QUADRO CUBISTA

Lá na casa em Iúna, cidade cravada aos pés do Caparaó e famosa pelo reconhecimento como terra do café, existe uma galeria de quadros reproduzidos por minha mãe que se estende por quase todos os cômodos. Na cozinha, por exemplo, há uma série de obras retratadas com o tema de alimentos, obviamente. Mas o interessante é que sempre na ocasião em que recebemos visitas dos amigos distantes, à mesa saboreando as gostosuras caseiras das mãos da matriarca, que também são uma obra de arte, alguém, tomado pela curiosidade, bedelha pelos detalhes íntimos daqueles painéis. “Nossa, aquele pão parece gostoso!”, “Acabou o coco ralado aqui?”, “Muito suculenta aquela posta”. São questionamentos e comentários rotineiros aguçando a imaginação dos visitantes. E esse parece ser o papel emérito de uma verdadeira obra de arte.

A sala é praticamente o refúgio das manadas de cavalos, ora saciando a sede da longa marcha, e em outros momentos a tropa, em sentimento arisco de liberdade, galopeia pelos prados verdejantes. Subindo para os aposentos, já somos tomados pela beleza de casinhas barrocas, e Nossa Senhora e Jesus, já ao final da escada, recepcionando-nos com bênçãos, indiretamente, nos indicam a hora de tomar um pouco de ar. Ali em cima, o primeiro pavimento parece ser recanto das navegações, nas quais corajosos barquinhos pesqueiros enfrentam os desafios do mar e uma iminente fúria daquela agitação. Vejo isso pelas nuvens de um cinza pesado ao fundo das pinturas. Um outro cenário que chama atenção são as montanhas, que vez ou outra, me atiçam para uma expedição em busca de coletas botânicas satisfazendo meu lado profissional.

Já no quarto onde eu e meu irmão passamos a vida até adolescência juntos existe a tela que realmente me chama mais atenção, apesar de não me inspirar em praticamente nada. Estranho, né? Talvez seja pelo simples fato de ser uma guardiã da minha cama ou mesmo uma protetora das altas noites e madrugadas de sono a fio. Quando passo a admirar a pintura, no entanto, fico observando aquele amontoado de desenhos geométricos sobrepostos matutando o que aquela arte cubista pode expressar. As cores são chamativas por seus tons mais escuros multicoloridos. As formas me intrigam pela perfeição que foram traçadas sem qualquer tremor desaforado das mãos delicadas. Não lembro de minha mãe utilizando réguas, esquadros e transferidores para desenvolver aqueles retângulos, circunferências, quadrados, losangos, trapézios e tantas outras feições da obra cubista. Eu me aproximo para verificar se realmente não existe uma falha que escapou estupidamente dos pelos do pincel durante o trajeto delineado na pintura. Não tem não. O pincel passou por ali com exatidão.

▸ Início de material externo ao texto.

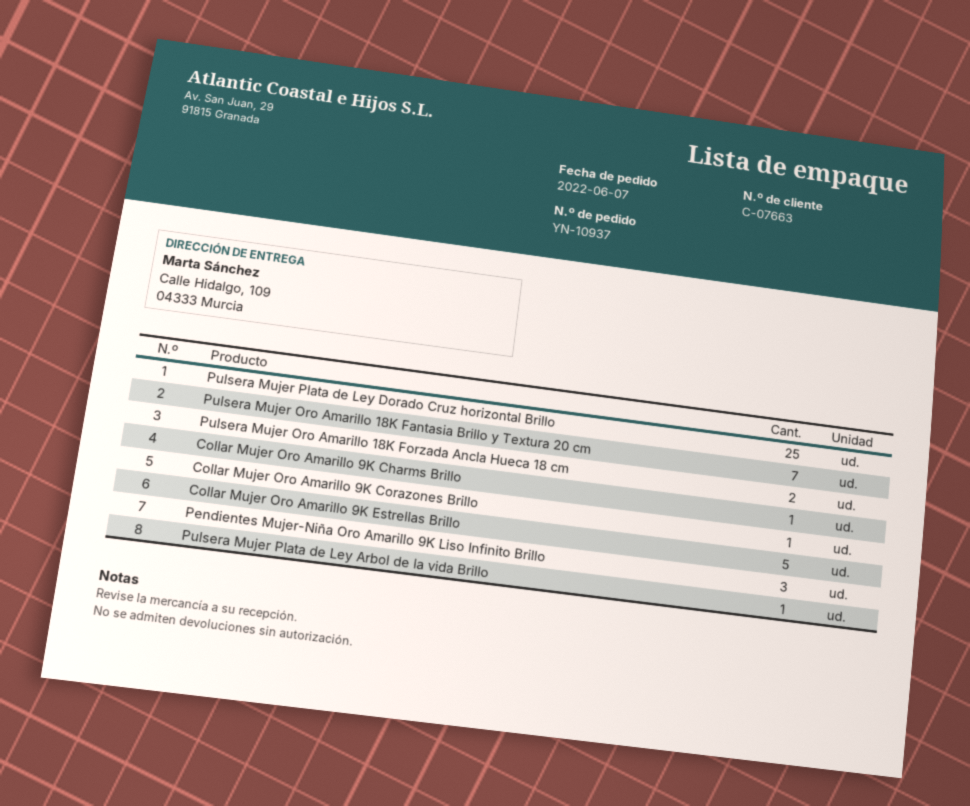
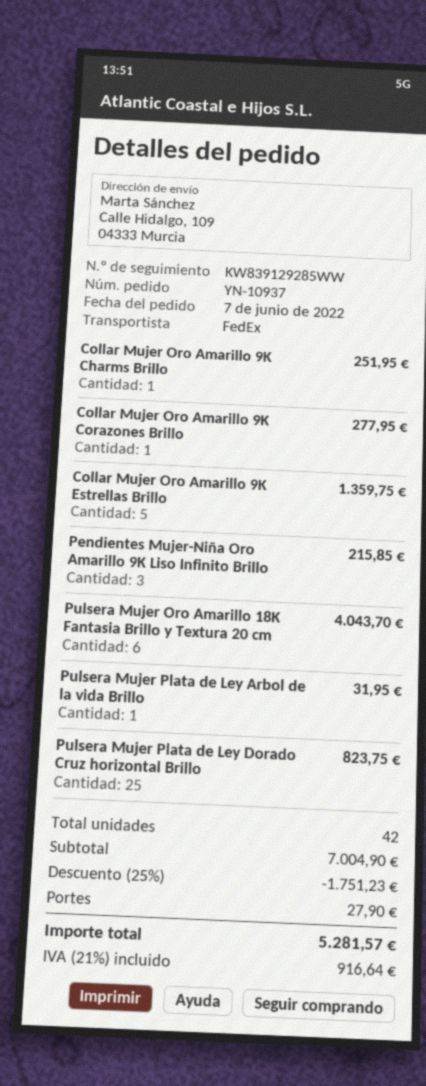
Pulsera Mujer Oro Amarillo 18K Fantasia Brillo y Textura 20 cm: 7 -> 6
Pulsera Mujer Oro Amarillo 18K Forzada Ancla Hueca 18 cm: 2 -> none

Qual o significado de uma arte cubista? Qual o sentimento passado por aqueles traçados perfeitamente desenvolvidos? Seria mesmo transpassar aos admiradores o absolutismo intrínseco das pinceladas? Eu simplesmente não sei ainda. Essas são indagações formadas por vários anos observando cada centímetro da tela exposta no meu quarto.